Motivated by connection
I needed to become non-judgemental about politics if I was to preserve an important relationship. The experience was a reminder that the need to attach and belong can mediate our reception of ideas. Just as we stay close to our groups by rejecting ideas that threaten our shared worldview (Kahan et al., 2007), a budding connection with someone different motivated me to resolve my feelings about her beliefs.
Motivated by concern
Although wanting to close the gap between me and my mentor, I still retained a concern that conservative politics was doing serious harm to society and the environment. Identifying conservative politics as a roadblock to climate action, I decided to do my social and cultural psychology dissertation on the views that young conservatives hold about climate change.
Informed by psychology
When I started my dissertation, the theories I’d learnt on the MSc Social and Cultural Psychology had become the lenses through which I saw the world. I had learnt that an individual’s political values and beliefs are a consequence of factors outside their control. People interpret our social system and world events through existing schemas. These schemas are acquired from the groups to which they have belonged (e.g. Moscovici, 2008/1961). There are also individual and group differences in the epistemic and existential needs that a particular belief system satisfies (e.g. Jost et al., 2003).

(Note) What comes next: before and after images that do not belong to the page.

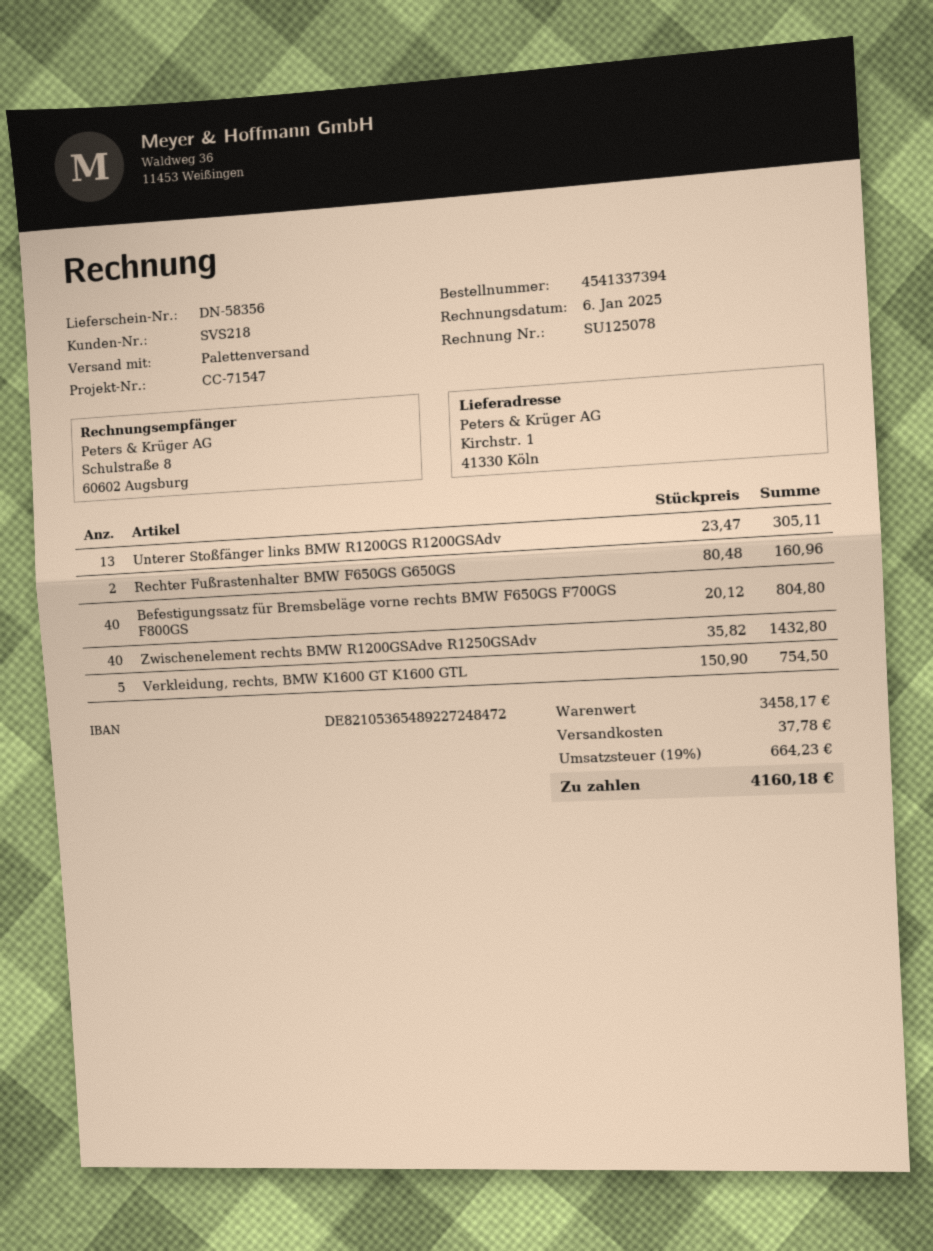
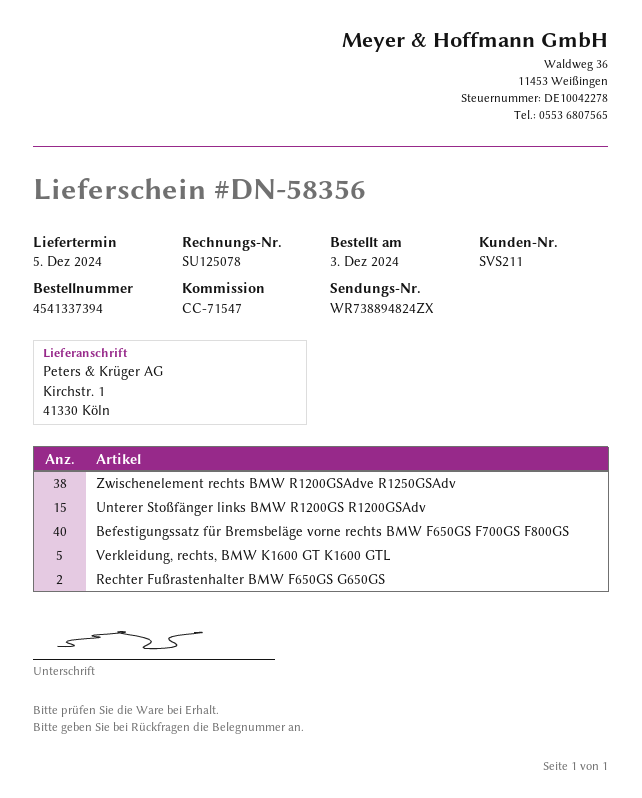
customer number: SVS218 -> SVS211
Unterer Stoßfänger links BMW R1200GS R1200GSAdv: 13 -> 15
Zwischenelement rechts BMW R1200GSAdve R1250GSAdv: 40 -> 38

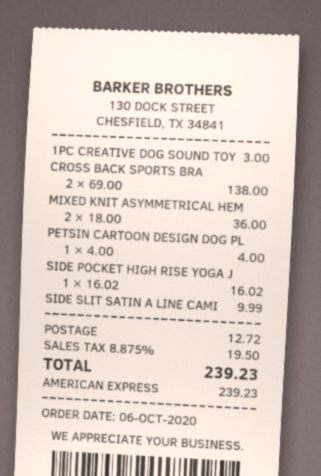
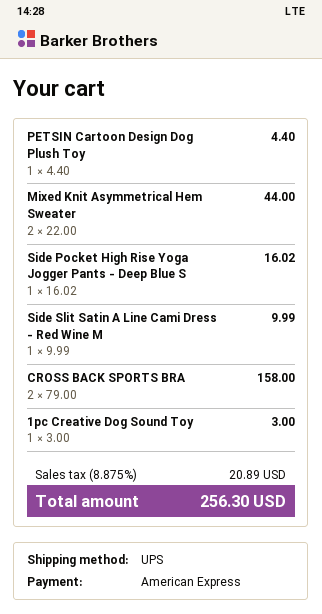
CROSS BACK SPORTS BRA: 2 x 69.00 = 138.00 -> 2 x 79.00 = 158.00
MIXED KNIT ASYMMETRICAL HEM: 2 x 18.00 = 36.00 -> 2 x 22.00 = 44.00
PETSIN CARTOON DESIGN DOG PL: 1 x 4.00 = 4.00 -> 1 x 4.40 = 4.40
shipping: 12.72 -> none
tax: 8.875% = 19.50 -> 8.875% = 20.89
total: 239.23 -> 256.30

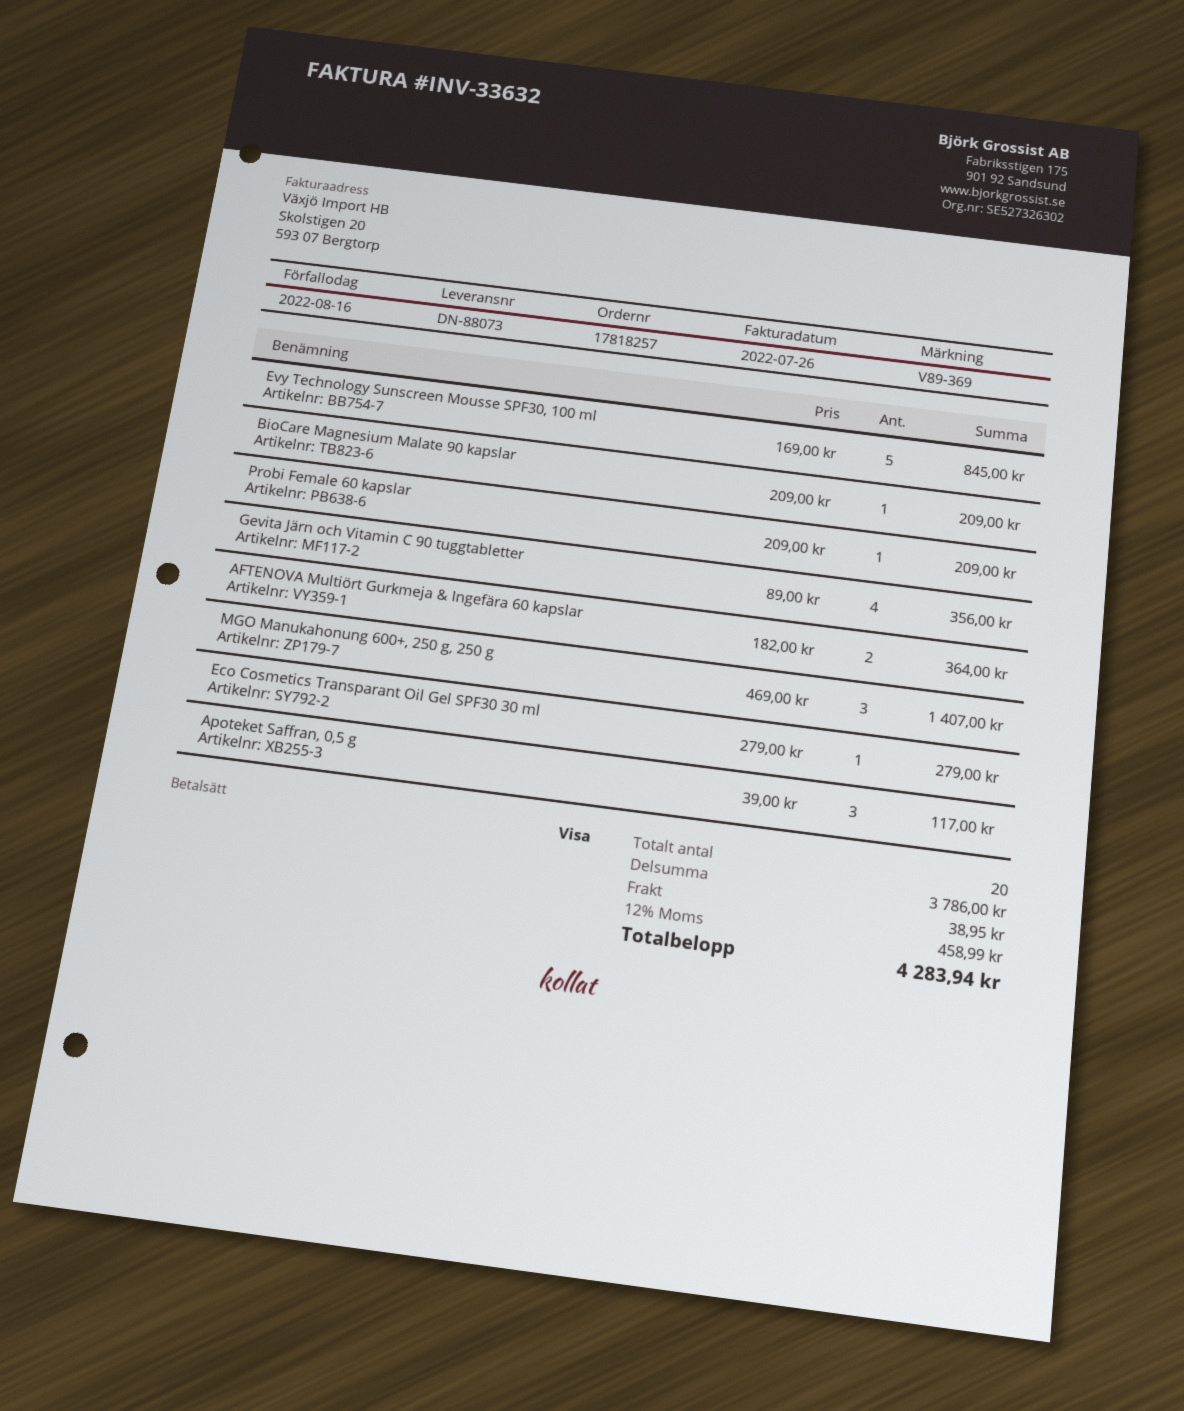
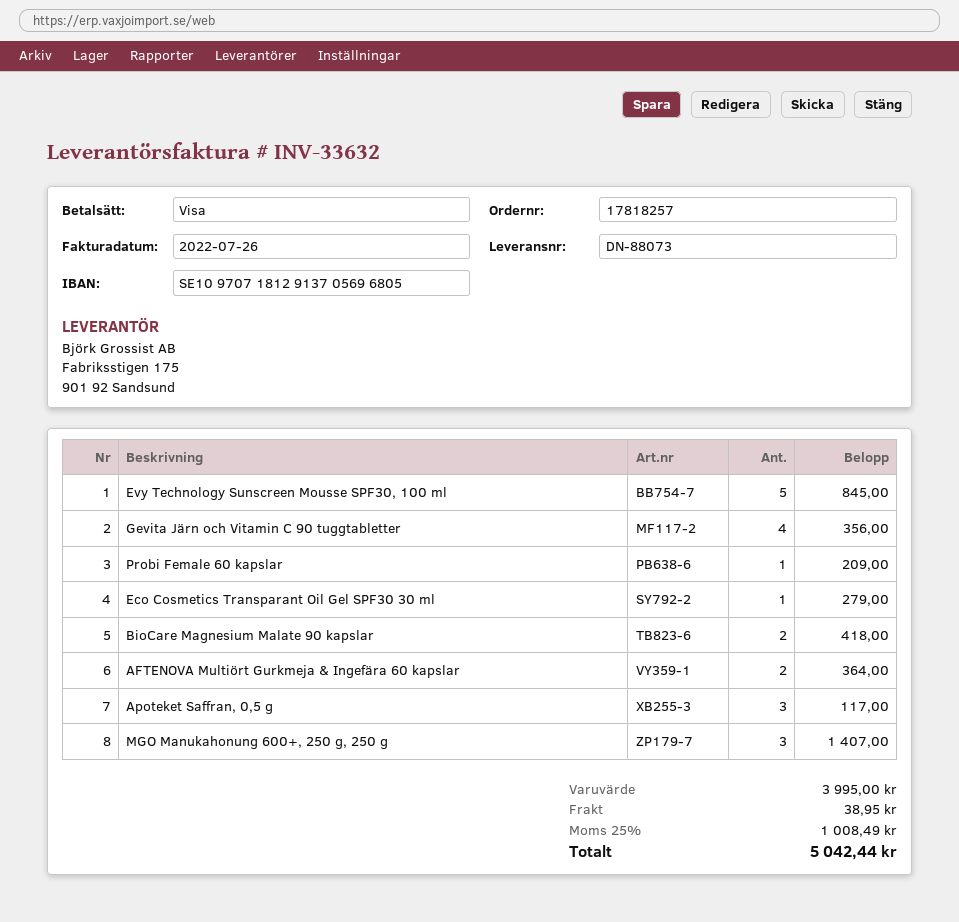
BioCare Magnesium Malate 90 kapslar: 1 for 209.00 -> 2 for 418.00
subtotal: 3786.00 -> 3995.00
tax: 12% = 458.99 -> 25% = 1008.49
total: 4283.94 -> 5042.44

From social cognition I had learnt that we are motivated to accept ideas that do not threaten our security as part of a group and reject those that do, and that we are skilled at doing so (e.g. Kahan, 2007). From Alex Gillespie’s development of semantic barriers (Moscovici, 2008/1961, Gillespie, 2020; 2008), I learnt that we are highly skilled at batting off ideas that might disrupt our worldview and therefore our sense of belonging to important others, our pride, our justifications and explanation for difficult things, our soothing stories. From social representations theory (Moscovici, 2008/1961), that a new idea or phenomenon often looks different to different people, because they are using different maps of meaning to make sense of it.
These theories gave me a new perspective on belief and difference. It became clear that feeling superior to someone based on their political beliefs is not rational. What have I done to be superior, if our beliefs are determined so strongly by contextual factors outside our control?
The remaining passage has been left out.